Was thinking of creating a new scape soon but low-maintenance without liquid carbon.  In the last few days in my current set-up I stopped dosing the carbon and now my shrimp are a lot more active so thats made my mind up for me.  Also been inspired looking at the results both Saintly and George Farmer got from their nanos going low-tech

My water out the tap is only 10ppm nitrate and this gets diluted 50:50 with RO, also the shrimp don't add much of a bioload on the tank.  My question is if I went low tech would I need to dose TPN+ as I don't think there will be enough nitrates?  If I went with Nature Soil or similar with root tabs could I get away with just dosing trace?

Cheers everyone
-Neil


----------



## Krishs Bettas (22 Mar 2010)

I think you stil lmight have to add NPK and traces. If TPN+ does not have enough Nitrates then you could do what some other people did by adding 10g of KN03 to 30ml of TPN+.


----------



## ceg4048 (23 Mar 2010)

Hi,
    If you go non-CO2 then it's always a good idea to start with a nutritious sediment. Amazonia or Nature Soil would be the way to go then this lessens the burden of dosing. With this configuration you're only need to dose once or twice a month so one shouldn't have to obsess over NO3 levels at all.

Cheers,


----------



## NeilW (23 Mar 2010)

ceg4048 said:
			
		

> Hi,
> If you go non-CO2 then it's always a good idea to start with a nutritious sediment. Amazonia or Nature Soil would be the way to go then this lessens the burden of dosing. With this configuration you're only need to dose once or twice a month so one should have to obsess over NO3 levels at all.
> 
> Cheers,



Cheers Clive, thought you'd be the person to know.  Thats made up my mind as sand was also a possibility.  I'll dose the TPN+ as its an all-in-one so I don't have to panic.  Would it just be the standard dosage or less for the couple of times a month?

Thanks again
-Neil


----------



## ceg4048 (23 Mar 2010)

Hi Neil,
          It's an unavoidable situation that I can't give an exact number. Theoretically, if you use either of those enriched substrates you ought not have to dose at all, at least for some months, however, we don't really know what PAR value of light you're using so we don't know the commanded growth rate. You'll have to play it by ear I'm afraid. If you do use something inert like sand then I'd definitely dose weekly per bottle recommendation and you'd have to keep an eye on things a bit more closely. Using the enriched substrate means you can be more carefree and just observe the tank for deficiencies, perhaps just dose per bottle once a month, if that much. Remember that the fish, if any, will provide some basic level of fertilization via waste and food. When you use the non-CO2 approach growth rates are going to drop by 5X or more.

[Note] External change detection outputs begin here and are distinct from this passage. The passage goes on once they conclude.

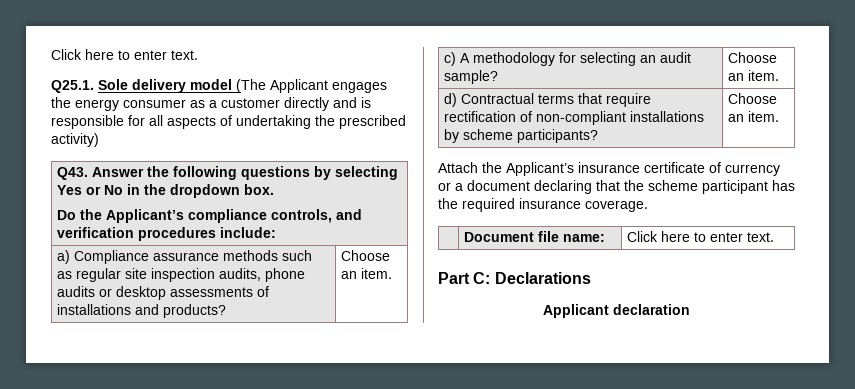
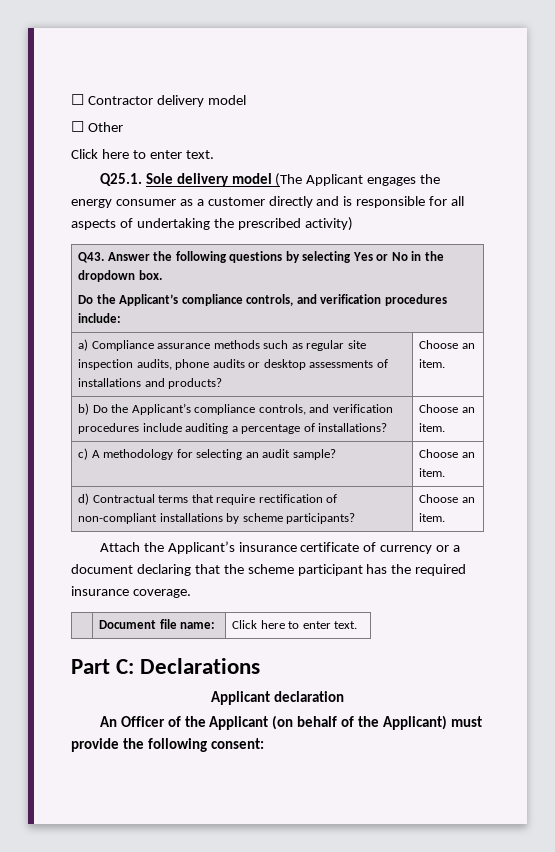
+ ☐ Contractor delivery model
+ ☐ Other
+ b) Do the Applicant’s compliance controls, and verification procedures include auditing a percentage of installations? | Choose an item.
+ An Officer of the Applicant (on behalf of the Applicant) must provide the following consent:

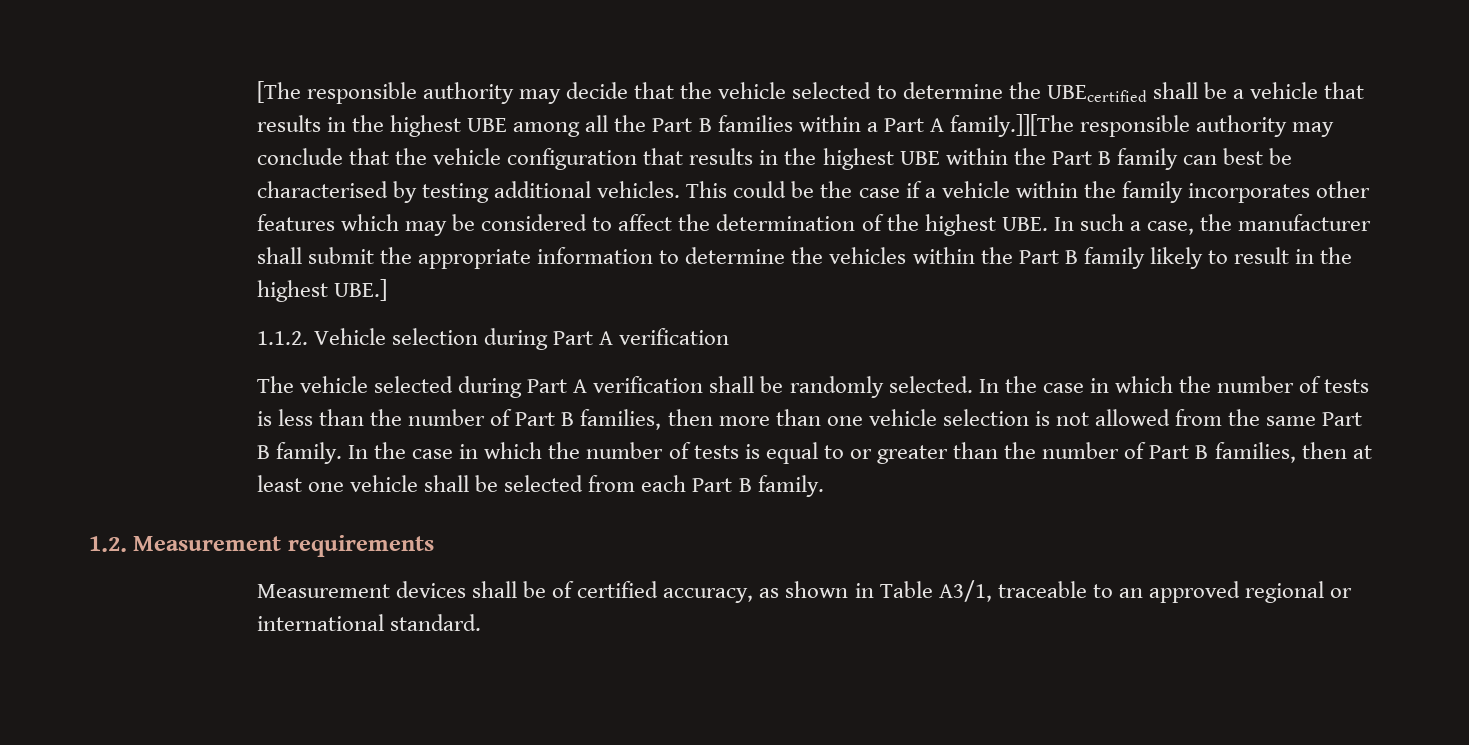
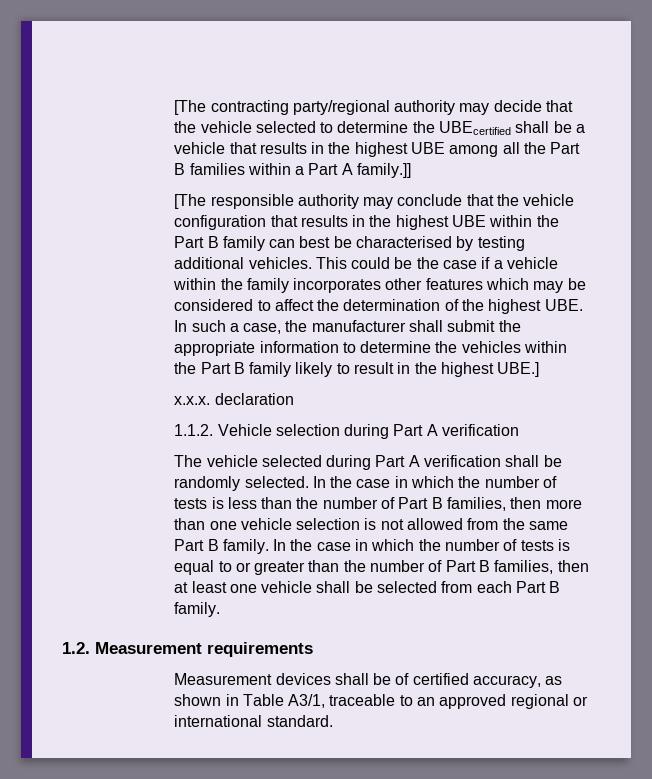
- [The responsible authority may decide that the vehicle selected to determine the UBEcertified shall be a vehicle that results in the highest UBE among all the Part B families within a Part A family.]][The responsible authority may conclude that the vehicle configuration that results in the highest UBE within the Part B family can best be characterised by testing additional vehicles.
+ [The contracting party/regional authority may decide that the vehicle selected to determine the UBEcertified shall be a vehicle that results in the highest UBE among all the Part B families within a Part A family.]]
+ [The responsible authority may conclude that the vehicle configuration that results in the highest UBE within the Part B family can best be characterised by testing additional vehicles.
+ x.x.x. declaration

Remember to avoid the water changes and the same Klingon photon weapon embargo applies - don't.....overdo it. :idea: 

Cheers,


----------



## NeilW (24 Mar 2010)

Thanks very much Clive, you are a great reassurance.  Despite wanting to do the complete opposite, I'll resist the water change


----------



## Mark Evans (24 Mar 2010)

NeilW said:
			
		

> I'll resist the water change



it is a strange feeling not doing a water change. in fact it's strange not doing anything except trimming.

I'm being pulled by the forces of the dark side  8) (low tech)...i'll lay down until the feeling passes


----------



## NeilW (24 Mar 2010)

saintly said:
			
		

> I'm being pulled by the forces of the dark side  8) (low tech)...i'll lay down until the feeling passes



I'm waiting for a full-on 60+ litre low tech Saintly 'scape     

The results you got from your nano combined with some mad photography skills are awesome...pure inspiration.


----------